▶ Action item
Could you repeat every line below exactly, skipping the images?

▶ Record extracts
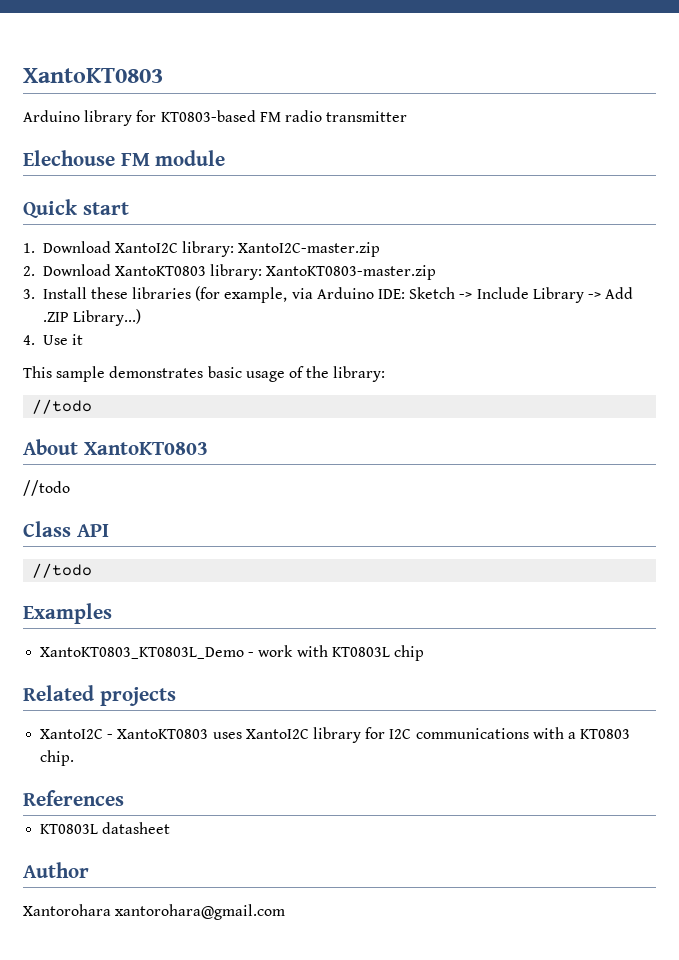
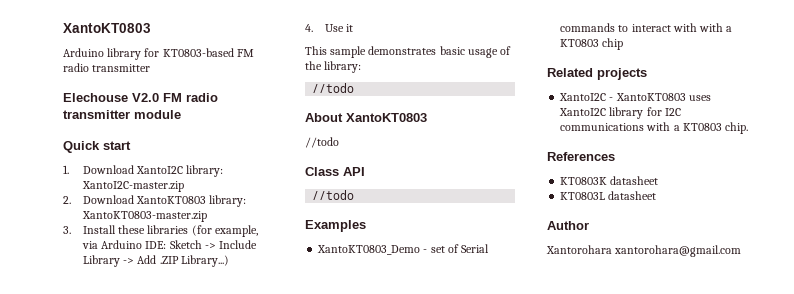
- Elechouse FM module
+ Elechouse V2.0 FM radio transmitter module
- XantoKT0803_KT0803L_Demo - work with KT0803L chip
+ XantoKT0803_Demo - set of Serial commands to interact with with a KT0803 chip
+ KT0803K datasheet

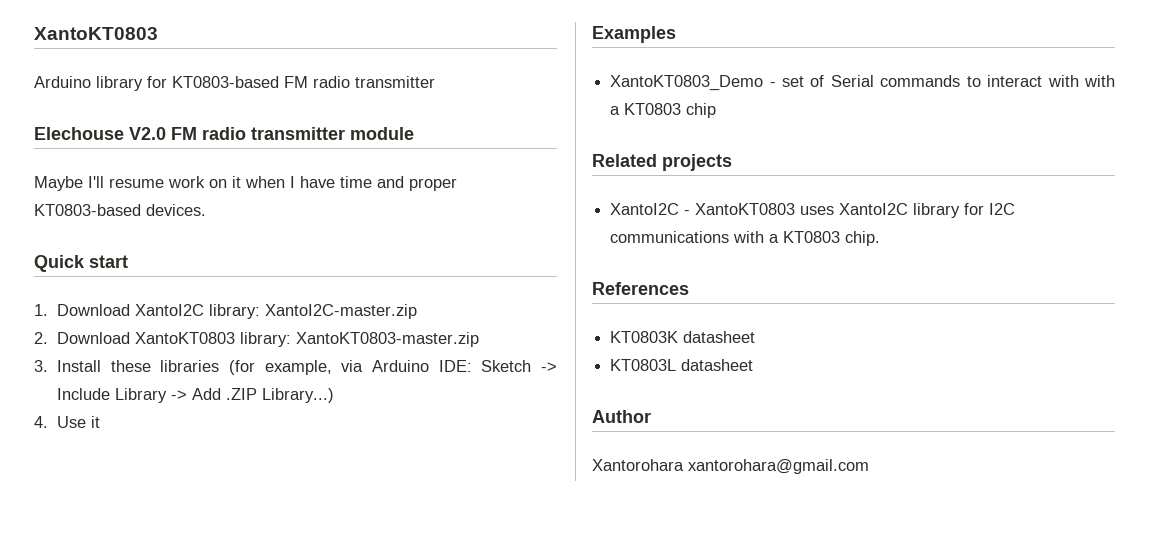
+ Maybe I'll resume work on it when I have time and proper KT0803-based devices.
- This sample demonstrates basic usage of the library:
- //todo
- About XantoKT0803
- //todo
- Class API
- //todo

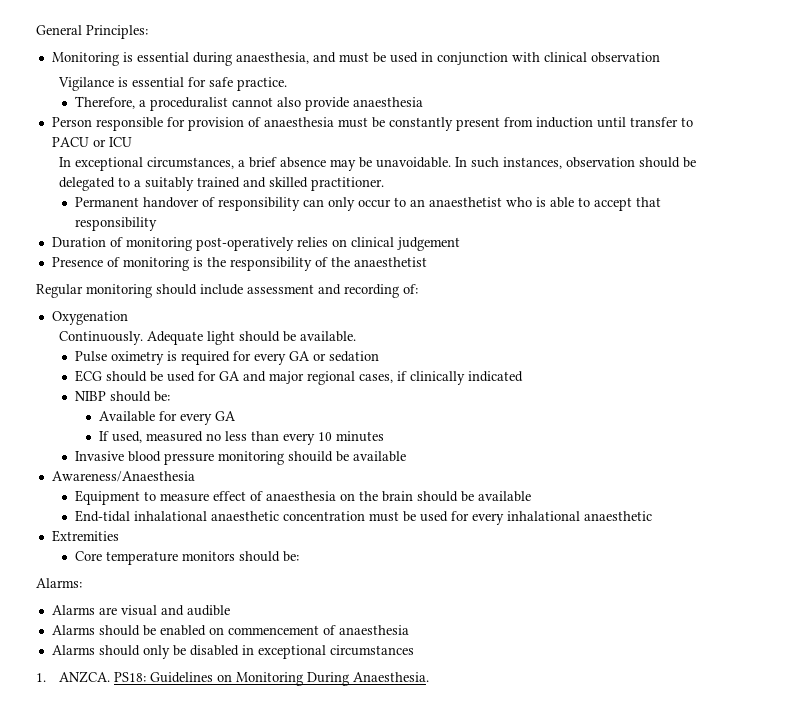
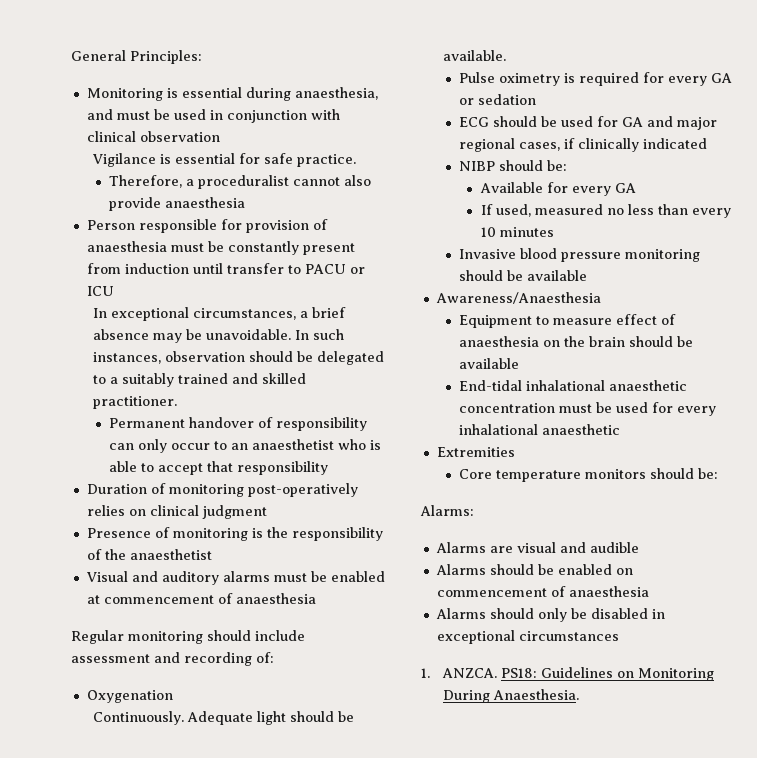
- Duration of monitoring post-operatively relies on clinical judgement
+ Duration of monitoring post-operatively relies on clinical judgment
+ Visual and auditory alarms must be enabled at commencement of anaesthesia
- Invasive blood pressure monitoring shouild be available
+ Invasive blood pressure monitoring should be available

▶ Answer space
- Elechouse FM module
+ Elechouse V2.0 FM radio transmitter module
- XantoKT0803_KT0803L_Demo - work with KT0803L chip
+ XantoKT0803_Demo - set of Serial commands to interact with with a KT0803 chip
+ KT0803K datasheet

+ Maybe I'll resume work on it when I have time and proper KT0803-based devices.
- This sample demonstrates basic usage of the library:
- //todo
- About XantoKT0803
- //todo
- Class API
- //todo

- Duration of monitoring post-operatively relies on clinical judgement
+ Duration of monitoring post-operatively relies on clinical judgment
+ Visual and auditory alarms must be enabled at commencement of anaesthesia
- Invasive blood pressure monitoring shouild be available
+ Invasive blood pressure monitoring should be available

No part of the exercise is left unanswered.